> _Your task_
Extract all data as written.

Recorded data section start

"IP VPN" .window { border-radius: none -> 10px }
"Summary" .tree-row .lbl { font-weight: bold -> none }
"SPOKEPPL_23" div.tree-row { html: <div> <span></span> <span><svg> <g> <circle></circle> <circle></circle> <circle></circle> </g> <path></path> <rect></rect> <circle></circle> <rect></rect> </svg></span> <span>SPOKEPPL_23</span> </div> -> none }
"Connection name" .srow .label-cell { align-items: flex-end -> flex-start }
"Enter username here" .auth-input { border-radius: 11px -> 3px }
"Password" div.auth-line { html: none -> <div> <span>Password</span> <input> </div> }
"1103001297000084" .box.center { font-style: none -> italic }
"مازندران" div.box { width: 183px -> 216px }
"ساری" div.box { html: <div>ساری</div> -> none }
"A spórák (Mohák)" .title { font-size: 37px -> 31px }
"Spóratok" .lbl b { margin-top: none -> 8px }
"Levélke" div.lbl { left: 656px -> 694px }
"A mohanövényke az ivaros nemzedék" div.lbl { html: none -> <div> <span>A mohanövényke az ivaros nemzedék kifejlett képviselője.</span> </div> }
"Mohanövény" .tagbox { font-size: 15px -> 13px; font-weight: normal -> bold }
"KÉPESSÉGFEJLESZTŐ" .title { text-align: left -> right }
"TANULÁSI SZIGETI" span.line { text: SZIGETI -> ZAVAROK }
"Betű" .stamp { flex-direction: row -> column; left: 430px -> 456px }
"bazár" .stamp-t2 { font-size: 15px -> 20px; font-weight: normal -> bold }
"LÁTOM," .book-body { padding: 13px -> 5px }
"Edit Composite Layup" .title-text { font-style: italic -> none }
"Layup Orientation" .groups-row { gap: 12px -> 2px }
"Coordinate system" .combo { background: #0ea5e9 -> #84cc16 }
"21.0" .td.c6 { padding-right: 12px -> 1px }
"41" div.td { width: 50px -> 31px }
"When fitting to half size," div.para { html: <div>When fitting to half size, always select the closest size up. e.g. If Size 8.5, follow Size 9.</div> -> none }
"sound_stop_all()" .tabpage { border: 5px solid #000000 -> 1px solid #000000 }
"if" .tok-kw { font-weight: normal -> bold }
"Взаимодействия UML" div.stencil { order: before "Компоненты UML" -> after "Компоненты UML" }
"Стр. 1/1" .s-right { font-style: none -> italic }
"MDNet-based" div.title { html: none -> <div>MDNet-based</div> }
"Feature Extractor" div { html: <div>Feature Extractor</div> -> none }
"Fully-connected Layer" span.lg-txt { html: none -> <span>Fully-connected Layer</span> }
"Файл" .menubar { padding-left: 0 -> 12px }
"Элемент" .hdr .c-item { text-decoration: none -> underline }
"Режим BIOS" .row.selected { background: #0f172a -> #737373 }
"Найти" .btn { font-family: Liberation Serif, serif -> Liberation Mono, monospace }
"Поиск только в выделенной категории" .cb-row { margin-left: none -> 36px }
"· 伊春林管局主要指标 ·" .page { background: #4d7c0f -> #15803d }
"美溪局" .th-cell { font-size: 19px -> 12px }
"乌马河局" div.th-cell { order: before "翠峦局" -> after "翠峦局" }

Recorded data section end

> _Result of the task_
"IP VPN" .window { border-radius: none -> 10px }
"Summary" .tree-row .lbl { font-weight: bold -> none }
"SPOKEPPL_23" div.tree-row { html: <div> <span></span> <span><svg> <g> <circle></circle> <circle></circle> <circle></circle> </g> <path></path> <rect></rect> <circle></circle> <rect></rect> </svg></span> <span>SPOKEPPL_23</span> </div> -> none }
"Connection name" .srow .label-cell { align-items: flex-end -> flex-start }
"Enter username here" .auth-input { border-radius: 11px -> 3px }
"Password" div.auth-line { html: none -> <div> <span>Password</span> <input> </div> }
"1103001297000084" .box.center { font-style: none -> italic }
"مازندران" div.box { width: 183px -> 216px }
"ساری" div.box { html: <div>ساری</div> -> none }
"A spórák (Mohák)" .title { font-size: 37px -> 31px }
"Spóratok" .lbl b { margin-top: none -> 8px }
"Levélke" div.lbl { left: 656px -> 694px }
"A mohanövényke az ivaros nemzedék" div.lbl { html: none -> <div> <span>A mohanövényke az ivaros nemzedék kifejlett képviselője.</span> </div> }
"Mohanövény" .tagbox { font-size: 15px -> 13px; font-weight: normal -> bold }
"KÉPESSÉGFEJLESZTŐ" .title { text-align: left -> right }
"TANULÁSI SZIGETI" span.line { text: SZIGETI -> ZAVAROK }
"Betű" .stamp { flex-direction: row -> column; left: 430px -> 456px }
"bazár" .stamp-t2 { font-size: 15px -> 20px; font-weight: normal -> bold }
"LÁTOM," .book-body { padding: 13px -> 5px }
"Edit Composite Layup" .title-text { font-style: italic -> none }
"Layup Orientation" .groups-row { gap: 12px -> 2px }
"Coordinate system" .combo { background: #0ea5e9 -> #84cc16 }
"21.0" .td.c6 { padding-right: 12px -> 1px }
"41" div.td { width: 50px -> 31px }
"When fitting to half size," div.para { html: <div>When fitting to half size, always select the closest size up. e.g. If Size 8.5, follow Size 9.</div> -> none }
"sound_stop_all()" .tabpage { border: 5px solid #000000 -> 1px solid #000000 }
"if" .tok-kw { font-weight: normal -> bold }
"Взаимодействия UML" div.stencil { order: before "Компоненты UML" -> after "Компоненты UML" }
"Стр. 1/1" .s-right { font-style: none -> italic }
"MDNet-based" div.title { html: none -> <div>MDNet-based</div> }
"Feature Extractor" div { html: <div>Feature Extractor</div> -> none }
"Fully-connected Layer" span.lg-txt { html: none -> <span>Fully-connected Layer</span> }
"Файл" .menubar { padding-left: 0 -> 12px }
"Элемент" .hdr .c-item { text-decoration: none -> underline }
"Режим BIOS" .row.selected { background: #0f172a -> #737373 }
"Найти" .btn { font-family: Liberation Serif, serif -> Liberation Mono, monospace }
"Поиск только в выделенной категории" .cb-row { margin-left: none -> 36px }
"· 伊春林管局主要指标 ·" .page { background: #4d7c0f -> #15803d }
"美溪局" .th-cell { font-size: 19px -> 12px }
"乌马河局" div.th-cell { order: before "翠峦局" -> after "翠峦局" }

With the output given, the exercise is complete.